La cession de bail permet à un locataire de transférer son bail à une autre personne. Le nouveau locataire reprend alors toutes les obligations et responsabilités du bail, et l’ancien locataire n’a plus aucun droit ni devoirs envers le propriétaire. C’est une solution pratique quand un locataire doit quitter son logement avant la fin de son bail, sans pénaliser le propriétaire.
Avant 2024, la loi québécoise prévoyait qu’un locateur ne pouvait refuser une cession de bail que pour un motif sérieux. Par exemple, il pouvait refuser la cession de bail si la personne proposée n’avait pas les moyens financiers de payer les loyers ou si elle avait de mauvais antécédents de location. Lorsque le locataire trouvait alors une personne qui désirait reprendre le bail, il devait envoyer un avis écrit au propriétaire, avec le nom, l’adresse du futur locataire et la date de la cession. Le propriétaire avait 15 jours pour accepter ou refuser ; s’il ne répondait pas dans ce délai, la cession était considérée comme acceptée. Si le locateur refuse la cession du bail, le locataire avait la possibilité de contester la décision devant le Tribunal administratif du logement, et le juge décidait si le refus était valide ou non.

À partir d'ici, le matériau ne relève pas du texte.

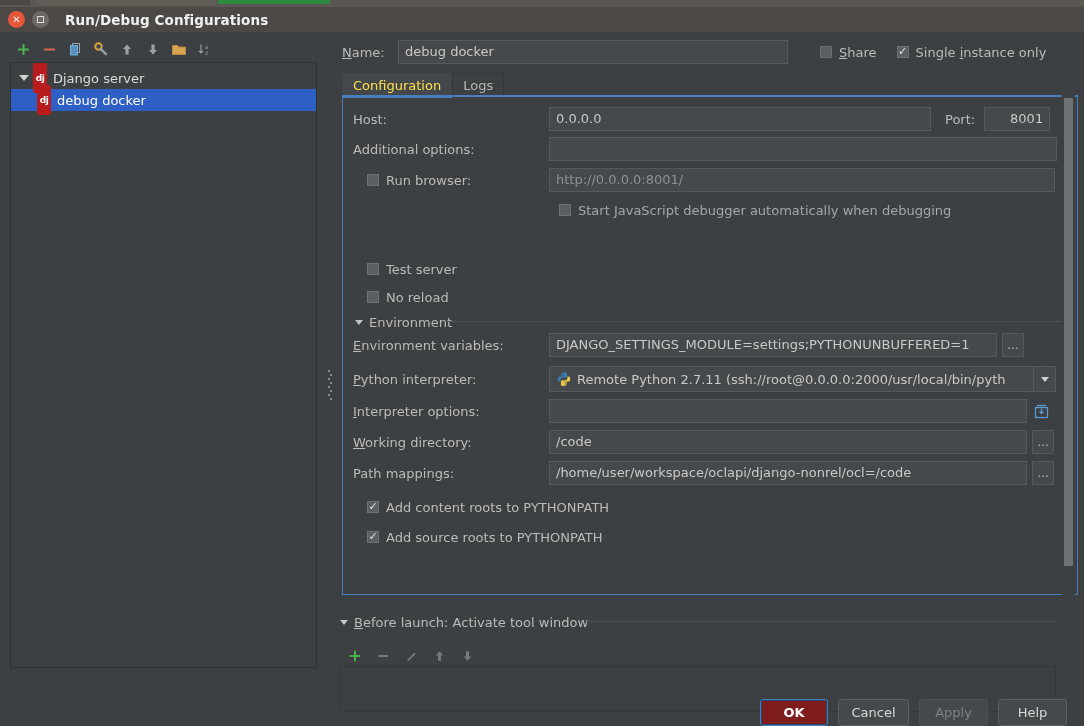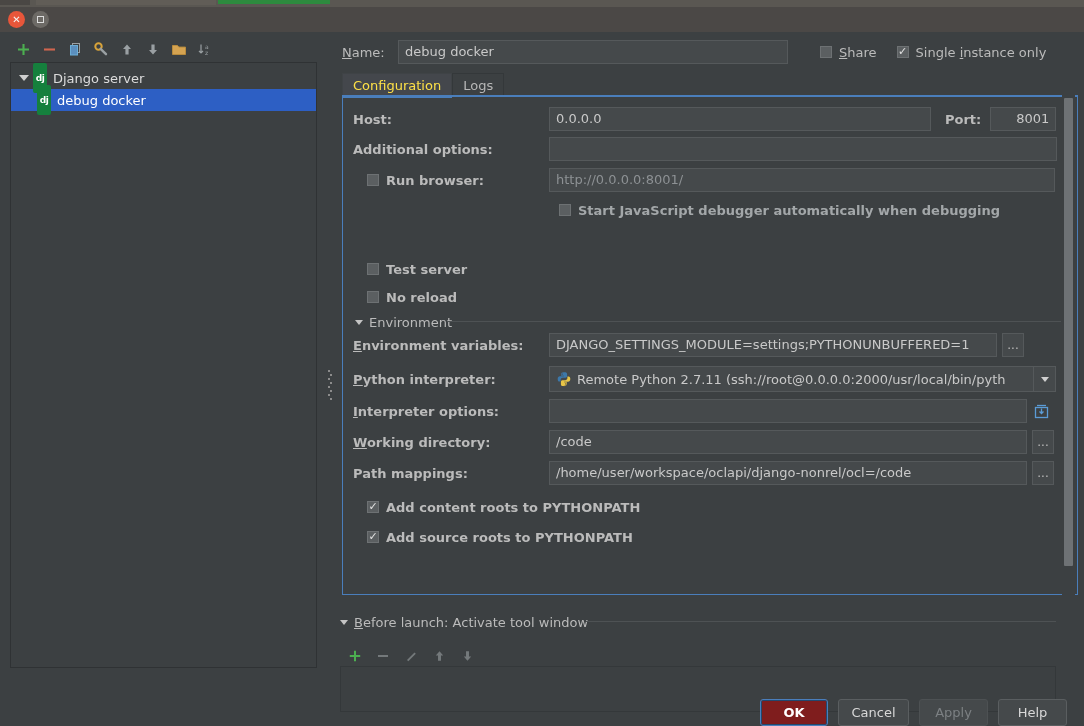"Run/Debug Configurations" div.title-text { html: none -> <div>Run/Debug Configurations</div> }
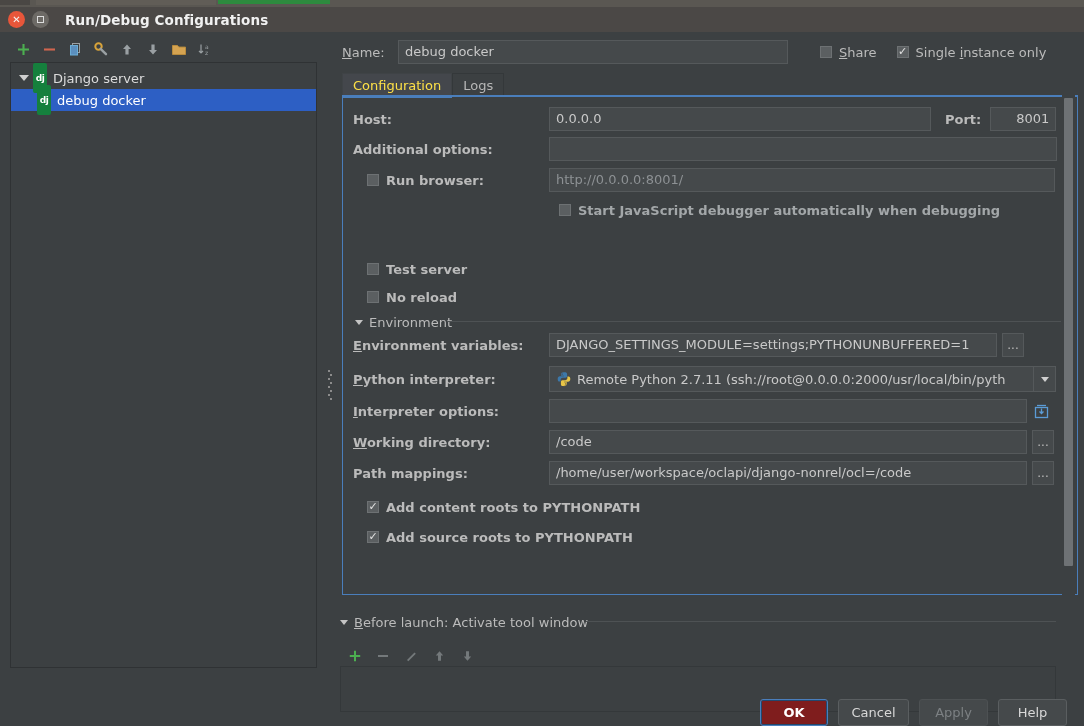"dj" .dj-badge { background: #15803d -> #b91c1c }
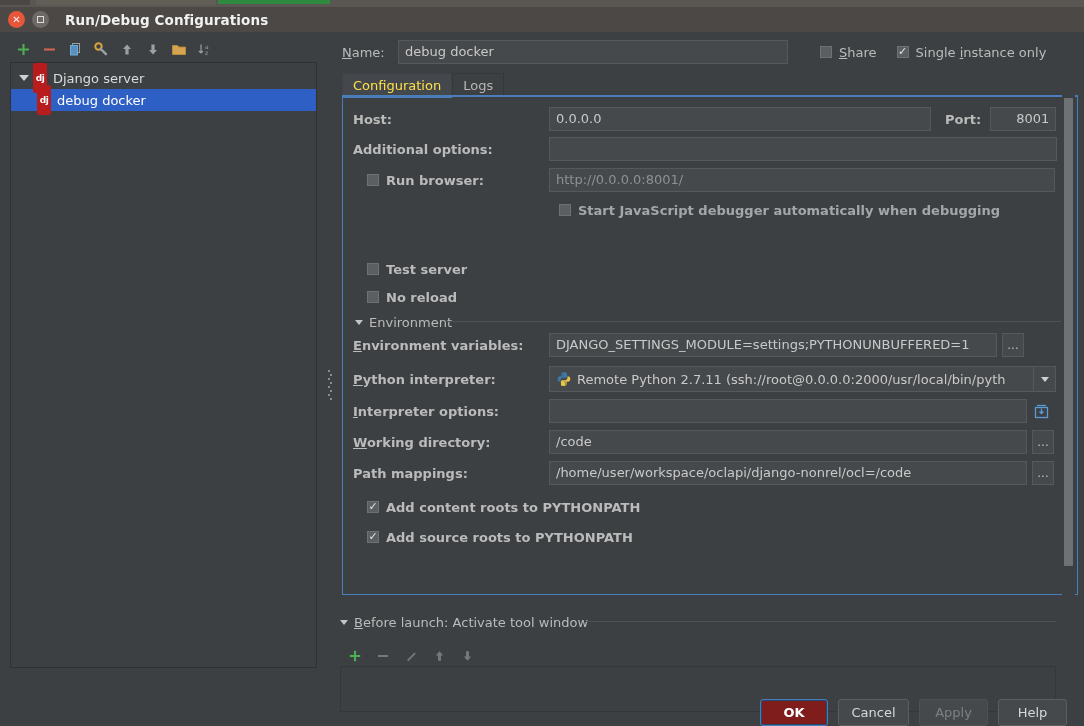"Host:" .flabel { font-weight: bold -> none }
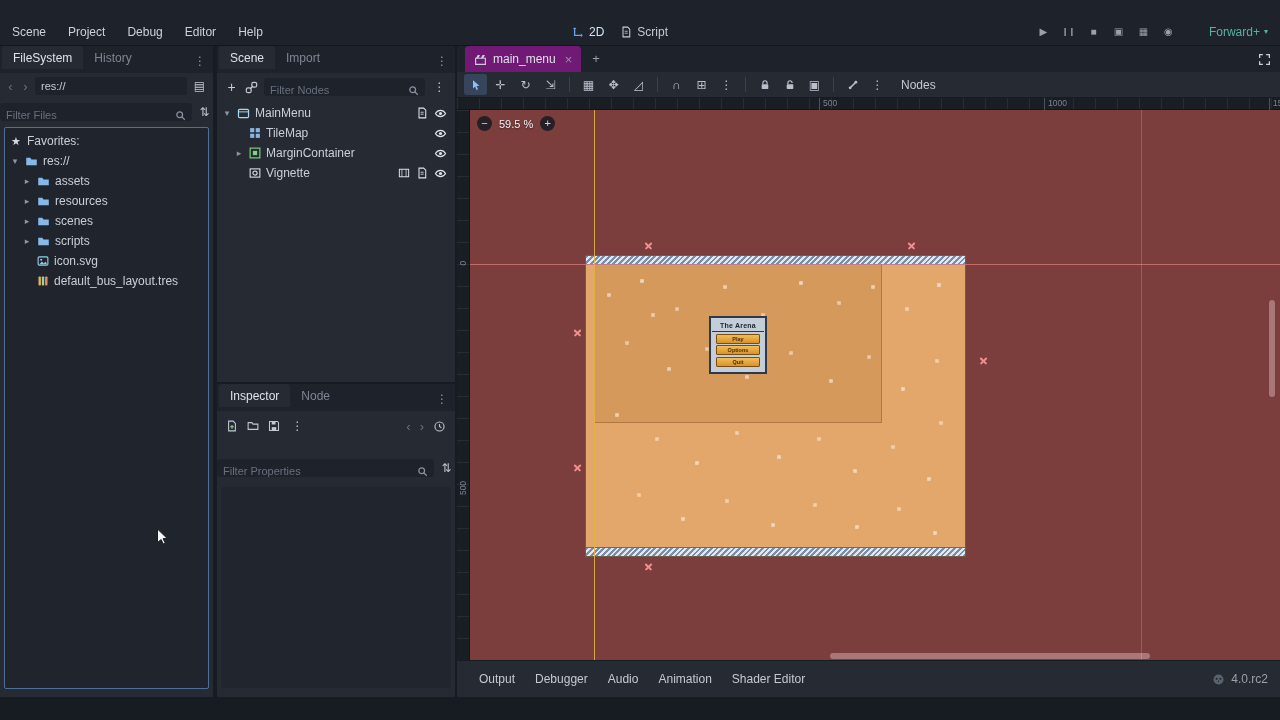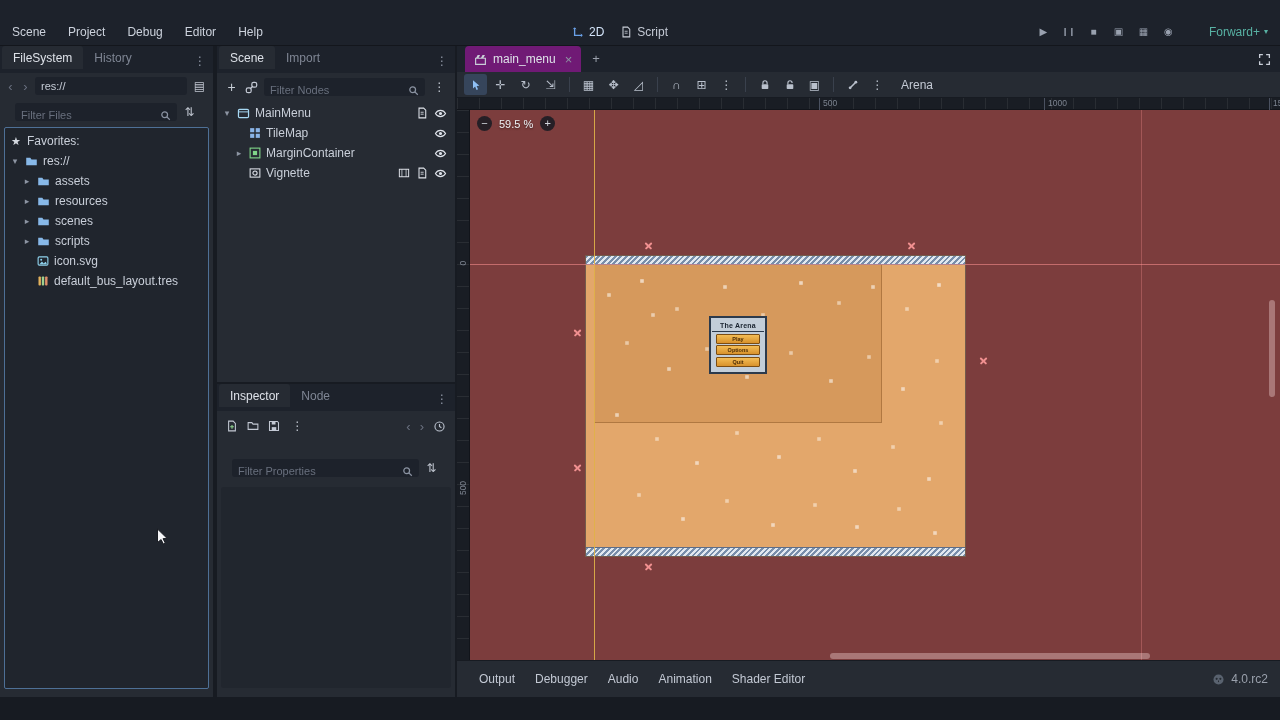"Arena" span.view-btn { text: Arena -> Nodes }
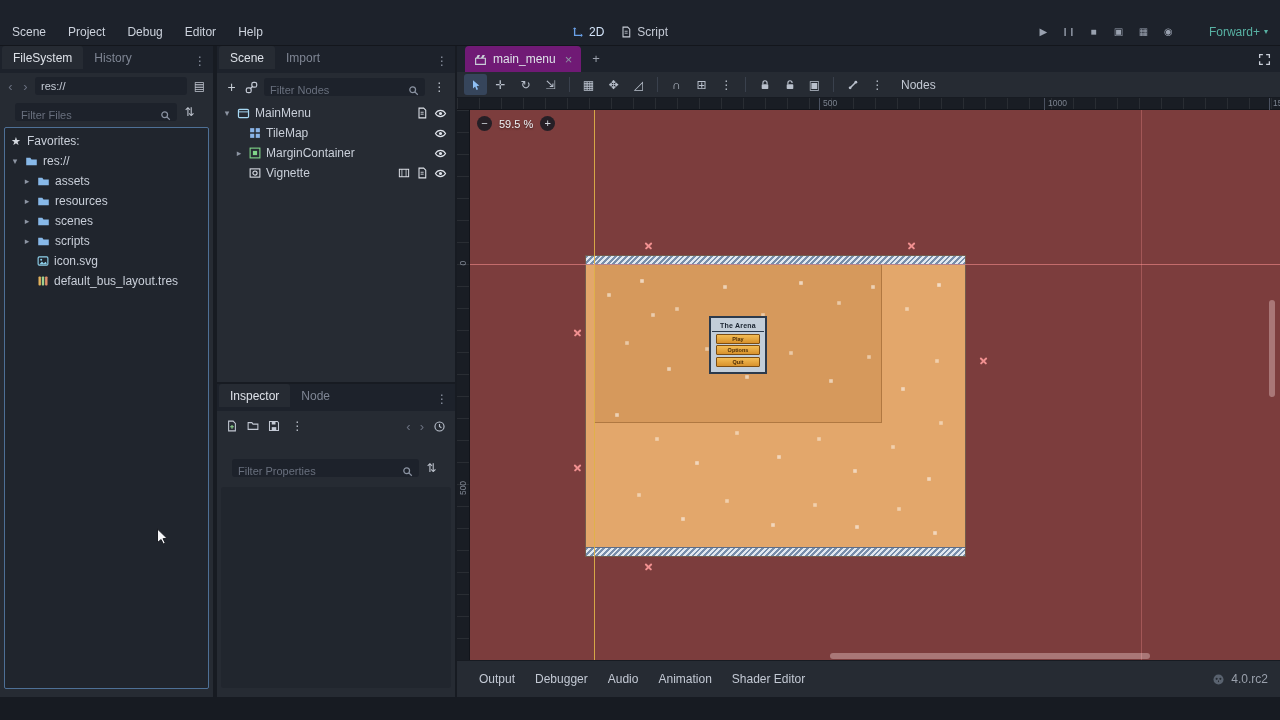"Filter Files" .filter-row { padding: 0 15px -> 0 0 }
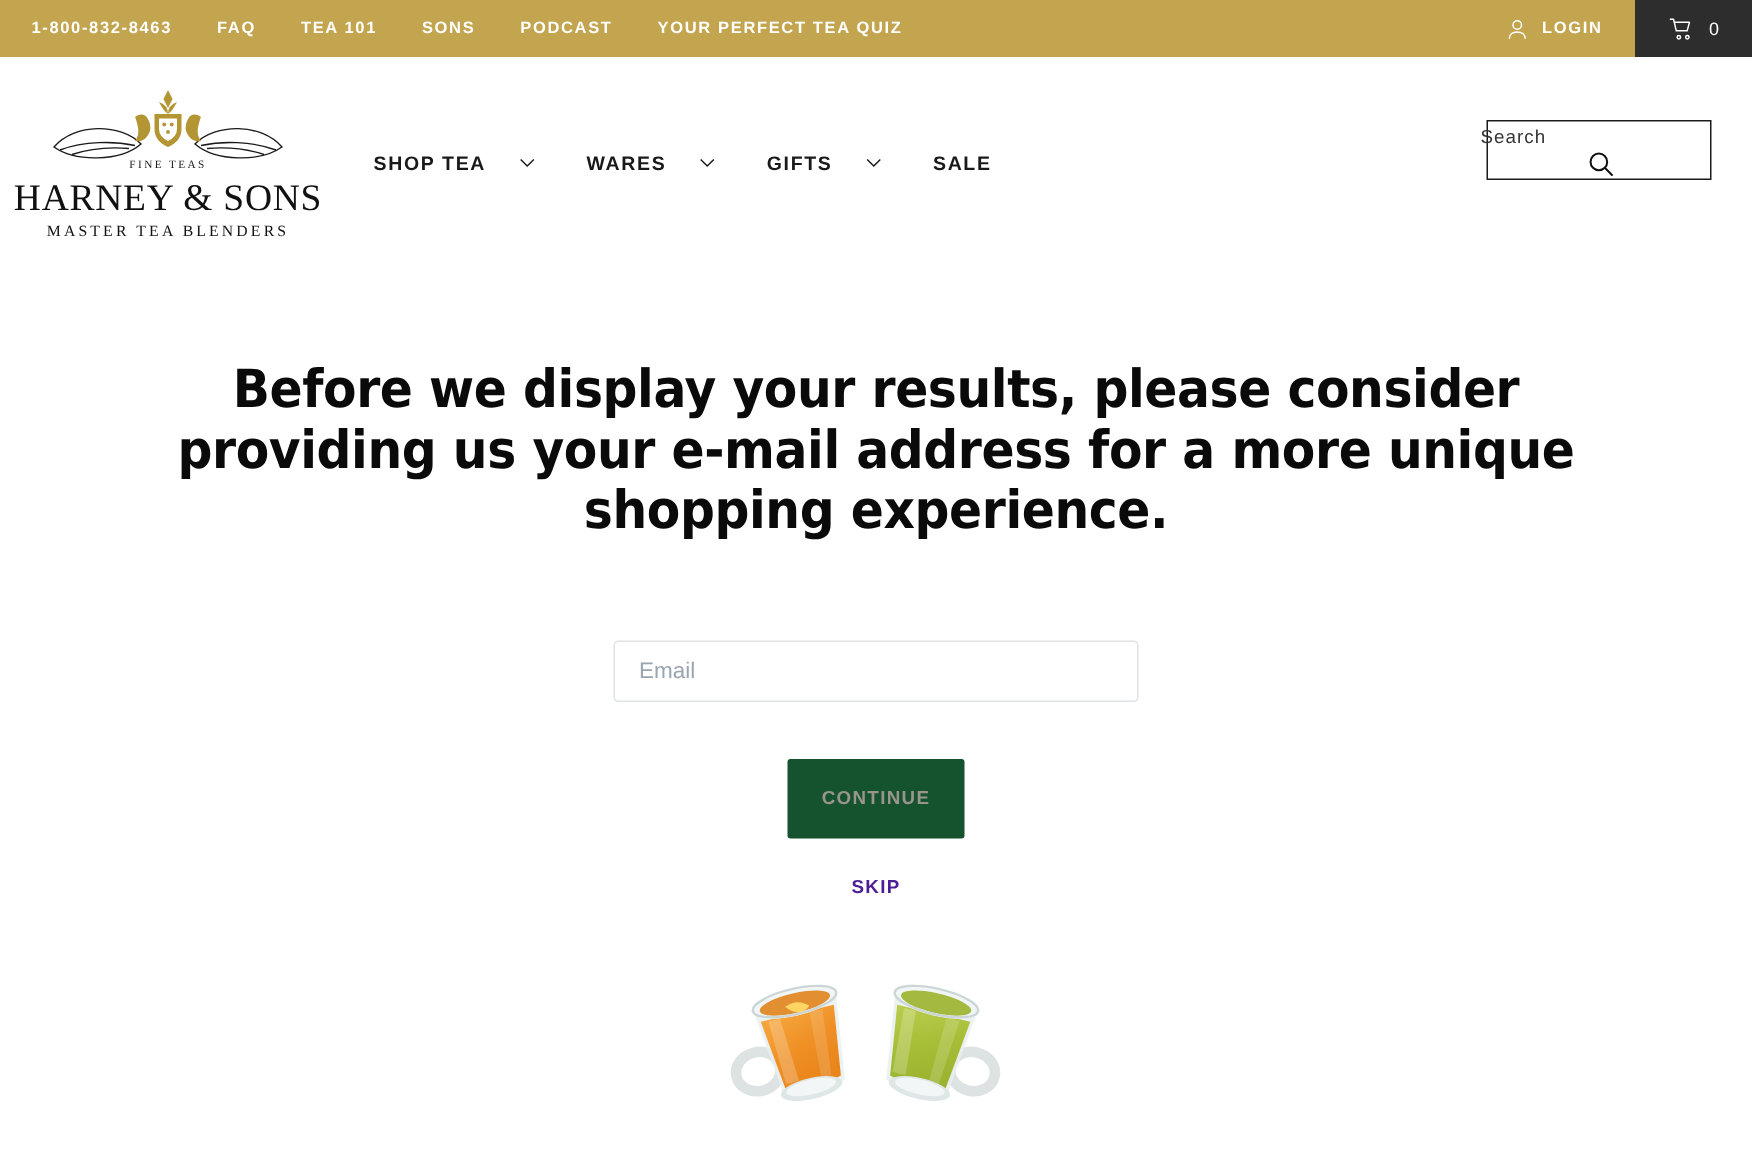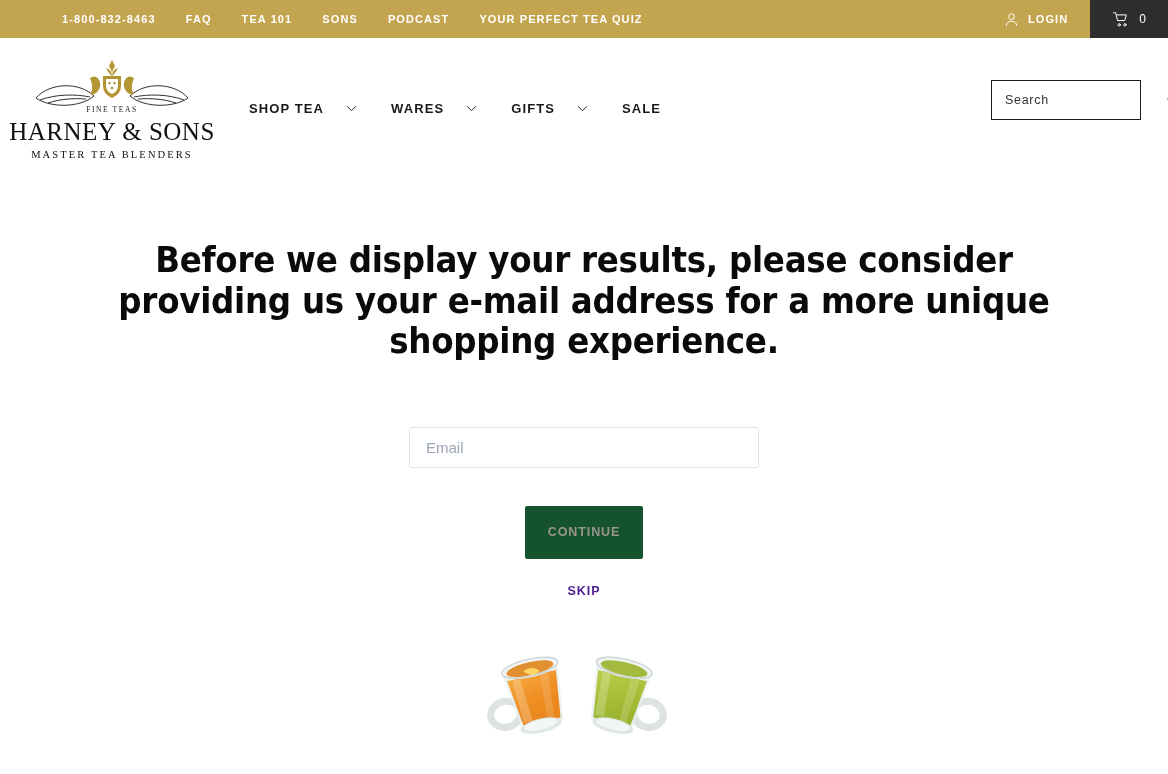"1-800-832-8463" .topbar-left { margin-left: 41px -> none }
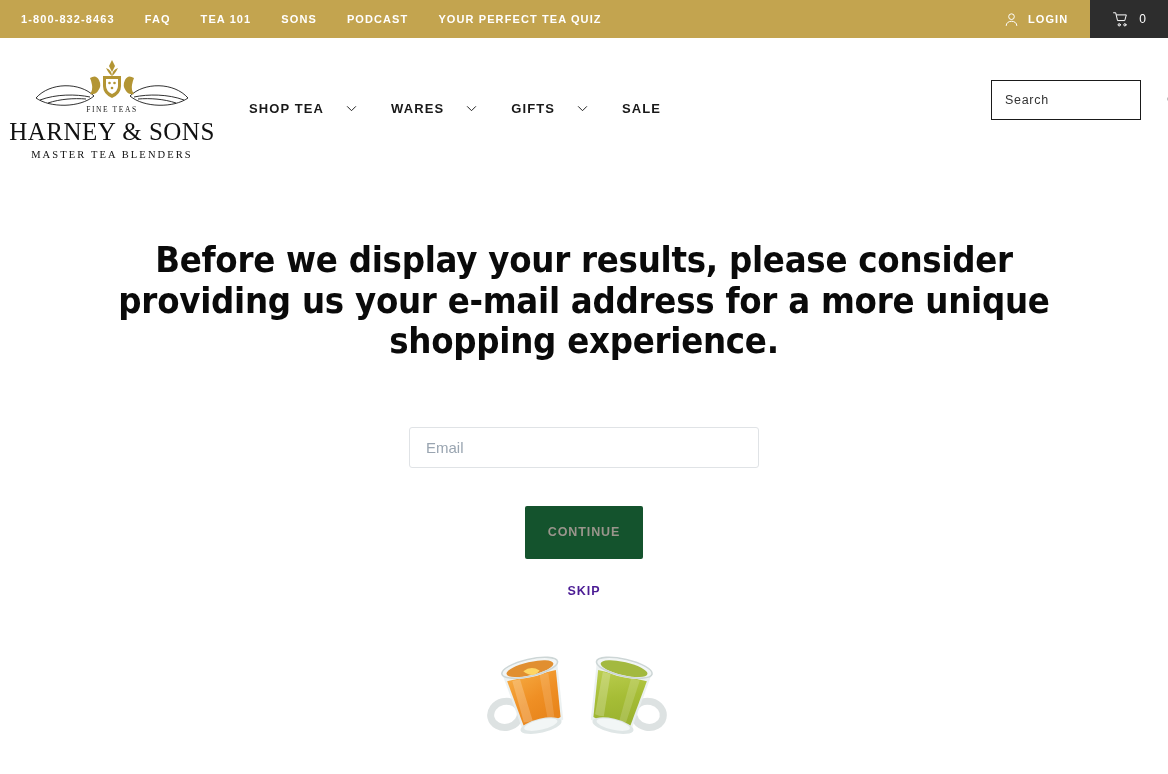"Search" .search-wrap { flex-direction: none -> column }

Avec la nouvelle loi, adoptée le 21 février 2024, la situation a changé. Désormais, un locateur peut refuser une cession de bail même sans motif sérieux. Autrement dit, il n’a plus besoin de justifier son refus pour qu’il soit légal. Dans ce cas, le locataire quitte le logement à la date prévue dans l’avis envoyé au locateur. Il n’a pas à rester jusqu’à la fin de son bail et ne sera pas tenu de payer le loyer après son départ. Le bail est donc résilié d’office.
Cependant, si le locateur refuse la cession du bail pour un motif sérieux, par exemple si la personne proposée est insolvable ou n’a pas les moyens financiers de payer le loyer, le bail demeure en vigueur. Autrement dit, le locataire reste lié à son bail. Il doit continuer d’occuper le logement ou, s’il décide de partir quand même, il demeure responsable du paiement du loyer jusqu’à la fin du bail.
La cession n’est pas permise si le logement est un HLM, une résidence familiale avec un conjoint qui s’y oppose, ou si le locataire est étudiant dans un établissement d’enseignement.
La nouvelle loi prévoit aussi que le locataire qui cède son bail ne peut pas exiger en contrepartie une somme d’argent et donc tirer profit de la cession.
Toutefois, certains points restent applicables. Le locataire doit toujours envoyer un avis écrit, et le propriétaire doit répondre dans les 15 jours suivant la réception de cet avis, sinon la cession est automatiquement considérée comme acceptée.
Dans notre exemple, Karim peut considérer la cession de bail s’il n’y a pas de motifs sérieux à refuser la proposition de Julie. S’il refuse malgré tout, le bail sera résilié, libérant ainsi Julie de toute obligation.